» WHAT TO PRODUCE:
In the entries below, count the lines that contain the word "yaml" and give only that number.

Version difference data
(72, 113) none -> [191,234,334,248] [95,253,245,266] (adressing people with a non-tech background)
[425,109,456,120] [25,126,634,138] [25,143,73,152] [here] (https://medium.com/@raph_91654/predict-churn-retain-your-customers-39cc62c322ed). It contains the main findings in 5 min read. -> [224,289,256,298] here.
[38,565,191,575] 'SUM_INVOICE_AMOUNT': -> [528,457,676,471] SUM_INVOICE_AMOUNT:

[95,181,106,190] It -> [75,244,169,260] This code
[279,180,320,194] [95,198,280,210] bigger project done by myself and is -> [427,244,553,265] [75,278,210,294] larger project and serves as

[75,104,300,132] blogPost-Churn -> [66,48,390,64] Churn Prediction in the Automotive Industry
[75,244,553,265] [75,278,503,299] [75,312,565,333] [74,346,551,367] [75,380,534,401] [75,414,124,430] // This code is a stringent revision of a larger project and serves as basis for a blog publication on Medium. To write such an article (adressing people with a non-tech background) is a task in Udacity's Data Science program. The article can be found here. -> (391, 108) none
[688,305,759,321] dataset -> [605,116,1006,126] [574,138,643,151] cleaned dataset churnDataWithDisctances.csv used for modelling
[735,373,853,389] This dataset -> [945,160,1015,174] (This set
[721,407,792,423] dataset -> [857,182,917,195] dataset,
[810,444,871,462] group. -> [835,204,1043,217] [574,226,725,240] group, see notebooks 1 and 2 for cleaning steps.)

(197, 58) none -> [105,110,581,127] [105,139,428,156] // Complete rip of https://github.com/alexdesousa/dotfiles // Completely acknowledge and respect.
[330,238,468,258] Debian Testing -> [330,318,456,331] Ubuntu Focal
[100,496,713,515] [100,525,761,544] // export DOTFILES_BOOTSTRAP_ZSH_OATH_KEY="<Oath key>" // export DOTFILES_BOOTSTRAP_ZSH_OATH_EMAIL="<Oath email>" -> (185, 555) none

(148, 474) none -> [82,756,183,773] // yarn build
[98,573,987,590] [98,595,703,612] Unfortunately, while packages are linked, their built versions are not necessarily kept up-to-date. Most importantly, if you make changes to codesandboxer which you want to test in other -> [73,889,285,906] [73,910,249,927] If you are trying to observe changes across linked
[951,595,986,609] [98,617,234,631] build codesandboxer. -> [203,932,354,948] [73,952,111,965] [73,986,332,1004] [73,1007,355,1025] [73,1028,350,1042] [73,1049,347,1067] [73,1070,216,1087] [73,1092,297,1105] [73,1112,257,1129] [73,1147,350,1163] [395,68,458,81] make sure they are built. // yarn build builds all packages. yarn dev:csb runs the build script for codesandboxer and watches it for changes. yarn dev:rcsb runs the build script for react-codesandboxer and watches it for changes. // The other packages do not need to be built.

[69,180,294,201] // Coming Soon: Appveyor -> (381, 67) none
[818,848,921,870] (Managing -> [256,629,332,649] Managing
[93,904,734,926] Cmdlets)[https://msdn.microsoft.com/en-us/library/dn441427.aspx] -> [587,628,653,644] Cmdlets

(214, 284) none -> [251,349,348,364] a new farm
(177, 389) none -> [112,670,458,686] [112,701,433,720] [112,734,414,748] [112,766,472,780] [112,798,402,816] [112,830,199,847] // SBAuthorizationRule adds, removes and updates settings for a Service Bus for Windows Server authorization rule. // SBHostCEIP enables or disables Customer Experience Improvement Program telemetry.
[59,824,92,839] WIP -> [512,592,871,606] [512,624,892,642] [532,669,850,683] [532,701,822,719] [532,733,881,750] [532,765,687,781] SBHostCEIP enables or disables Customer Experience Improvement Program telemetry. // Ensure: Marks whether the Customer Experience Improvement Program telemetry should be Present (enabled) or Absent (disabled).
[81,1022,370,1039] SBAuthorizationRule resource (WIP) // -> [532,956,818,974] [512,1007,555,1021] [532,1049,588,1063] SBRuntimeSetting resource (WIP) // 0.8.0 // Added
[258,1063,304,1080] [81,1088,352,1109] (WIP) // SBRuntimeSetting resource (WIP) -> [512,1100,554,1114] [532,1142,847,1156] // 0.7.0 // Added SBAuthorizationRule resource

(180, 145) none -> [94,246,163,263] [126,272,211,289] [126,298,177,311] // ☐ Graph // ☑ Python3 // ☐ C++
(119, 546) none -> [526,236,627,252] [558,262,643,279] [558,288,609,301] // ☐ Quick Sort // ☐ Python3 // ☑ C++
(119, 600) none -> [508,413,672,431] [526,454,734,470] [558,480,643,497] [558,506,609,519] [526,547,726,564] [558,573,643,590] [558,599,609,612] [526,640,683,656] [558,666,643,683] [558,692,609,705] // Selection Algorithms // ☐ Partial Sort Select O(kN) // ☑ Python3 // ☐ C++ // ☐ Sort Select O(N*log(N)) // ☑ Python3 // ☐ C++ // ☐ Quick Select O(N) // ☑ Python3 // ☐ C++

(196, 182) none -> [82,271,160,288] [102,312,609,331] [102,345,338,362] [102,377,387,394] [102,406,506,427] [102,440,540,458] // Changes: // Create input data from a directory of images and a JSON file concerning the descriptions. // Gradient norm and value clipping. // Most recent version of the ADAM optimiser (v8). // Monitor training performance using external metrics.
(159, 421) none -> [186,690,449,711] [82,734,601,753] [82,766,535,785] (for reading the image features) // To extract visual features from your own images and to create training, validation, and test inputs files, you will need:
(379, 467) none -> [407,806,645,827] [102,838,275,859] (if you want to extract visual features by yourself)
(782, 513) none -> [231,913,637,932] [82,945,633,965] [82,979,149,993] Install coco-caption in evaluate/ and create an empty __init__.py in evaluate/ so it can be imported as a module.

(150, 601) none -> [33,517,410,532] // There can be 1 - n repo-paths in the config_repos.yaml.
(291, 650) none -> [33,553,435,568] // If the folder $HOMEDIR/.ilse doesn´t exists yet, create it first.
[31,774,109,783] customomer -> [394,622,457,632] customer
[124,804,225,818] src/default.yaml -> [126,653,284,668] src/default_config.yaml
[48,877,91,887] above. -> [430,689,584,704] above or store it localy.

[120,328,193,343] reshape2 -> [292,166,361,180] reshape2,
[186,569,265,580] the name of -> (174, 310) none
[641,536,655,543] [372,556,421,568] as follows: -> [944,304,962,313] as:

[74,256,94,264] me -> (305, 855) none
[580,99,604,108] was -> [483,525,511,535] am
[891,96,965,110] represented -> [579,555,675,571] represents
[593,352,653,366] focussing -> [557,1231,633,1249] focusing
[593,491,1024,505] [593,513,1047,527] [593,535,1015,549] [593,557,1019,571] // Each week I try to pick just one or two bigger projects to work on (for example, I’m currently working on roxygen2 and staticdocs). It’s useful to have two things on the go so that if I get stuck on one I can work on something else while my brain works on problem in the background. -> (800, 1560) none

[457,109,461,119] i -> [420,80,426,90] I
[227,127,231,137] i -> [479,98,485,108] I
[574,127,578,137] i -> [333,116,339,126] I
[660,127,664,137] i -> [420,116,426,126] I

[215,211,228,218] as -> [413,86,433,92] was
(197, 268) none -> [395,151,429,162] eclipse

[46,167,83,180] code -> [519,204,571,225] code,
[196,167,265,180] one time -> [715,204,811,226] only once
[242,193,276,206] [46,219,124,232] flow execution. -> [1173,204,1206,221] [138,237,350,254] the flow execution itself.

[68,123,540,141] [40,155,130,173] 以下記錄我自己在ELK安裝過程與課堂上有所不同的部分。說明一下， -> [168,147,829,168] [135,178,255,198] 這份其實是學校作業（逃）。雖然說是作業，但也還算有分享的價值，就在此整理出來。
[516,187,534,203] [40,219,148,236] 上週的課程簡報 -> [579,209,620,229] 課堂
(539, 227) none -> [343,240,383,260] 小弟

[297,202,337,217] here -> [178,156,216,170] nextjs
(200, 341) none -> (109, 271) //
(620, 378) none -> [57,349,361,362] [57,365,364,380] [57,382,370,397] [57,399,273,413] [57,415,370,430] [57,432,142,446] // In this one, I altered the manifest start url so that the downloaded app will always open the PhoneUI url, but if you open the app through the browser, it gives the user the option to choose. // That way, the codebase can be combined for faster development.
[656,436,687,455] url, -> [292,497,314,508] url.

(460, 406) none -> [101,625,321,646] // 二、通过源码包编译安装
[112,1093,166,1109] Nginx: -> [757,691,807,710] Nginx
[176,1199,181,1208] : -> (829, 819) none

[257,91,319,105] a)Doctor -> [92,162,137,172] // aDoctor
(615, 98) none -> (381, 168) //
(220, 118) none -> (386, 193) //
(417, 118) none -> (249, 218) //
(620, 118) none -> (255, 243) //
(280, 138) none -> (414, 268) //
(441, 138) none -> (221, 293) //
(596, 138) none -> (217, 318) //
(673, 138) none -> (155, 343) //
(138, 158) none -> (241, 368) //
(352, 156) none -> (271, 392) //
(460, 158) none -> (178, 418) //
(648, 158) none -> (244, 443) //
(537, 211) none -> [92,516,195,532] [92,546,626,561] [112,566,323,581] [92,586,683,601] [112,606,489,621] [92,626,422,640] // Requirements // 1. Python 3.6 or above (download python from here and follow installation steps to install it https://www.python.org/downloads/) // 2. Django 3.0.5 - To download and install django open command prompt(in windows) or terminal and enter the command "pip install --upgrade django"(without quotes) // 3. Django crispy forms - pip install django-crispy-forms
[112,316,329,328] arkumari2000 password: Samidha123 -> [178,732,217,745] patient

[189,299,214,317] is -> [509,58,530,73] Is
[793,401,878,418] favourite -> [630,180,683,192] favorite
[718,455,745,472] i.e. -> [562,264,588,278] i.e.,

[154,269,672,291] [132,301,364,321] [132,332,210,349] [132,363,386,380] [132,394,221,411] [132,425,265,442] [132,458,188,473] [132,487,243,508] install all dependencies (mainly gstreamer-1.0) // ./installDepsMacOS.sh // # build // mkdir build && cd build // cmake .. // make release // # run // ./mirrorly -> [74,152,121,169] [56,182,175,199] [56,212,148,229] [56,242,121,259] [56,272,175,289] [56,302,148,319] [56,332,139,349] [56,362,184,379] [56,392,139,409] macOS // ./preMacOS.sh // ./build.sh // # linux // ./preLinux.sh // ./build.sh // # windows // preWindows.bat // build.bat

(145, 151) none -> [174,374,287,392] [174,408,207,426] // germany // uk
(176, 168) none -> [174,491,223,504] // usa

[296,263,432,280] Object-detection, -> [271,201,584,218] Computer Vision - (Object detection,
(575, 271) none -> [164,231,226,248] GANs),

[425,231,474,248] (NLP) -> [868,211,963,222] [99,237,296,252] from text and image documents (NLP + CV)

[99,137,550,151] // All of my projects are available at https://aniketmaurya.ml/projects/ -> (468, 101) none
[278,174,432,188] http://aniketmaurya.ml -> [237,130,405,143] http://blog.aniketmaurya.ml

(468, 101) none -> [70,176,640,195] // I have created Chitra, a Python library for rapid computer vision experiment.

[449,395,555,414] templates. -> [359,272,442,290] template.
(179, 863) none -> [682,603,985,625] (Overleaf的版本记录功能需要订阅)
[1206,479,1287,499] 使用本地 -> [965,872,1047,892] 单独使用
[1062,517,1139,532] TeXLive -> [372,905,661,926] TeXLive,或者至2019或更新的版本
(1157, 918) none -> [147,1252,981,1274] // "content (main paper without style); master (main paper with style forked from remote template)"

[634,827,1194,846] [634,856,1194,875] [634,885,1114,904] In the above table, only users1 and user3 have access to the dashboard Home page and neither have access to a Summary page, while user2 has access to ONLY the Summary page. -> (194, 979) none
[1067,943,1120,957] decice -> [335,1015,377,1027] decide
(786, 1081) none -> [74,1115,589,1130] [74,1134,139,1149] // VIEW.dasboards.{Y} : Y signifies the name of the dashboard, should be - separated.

» THE ANSWER:
2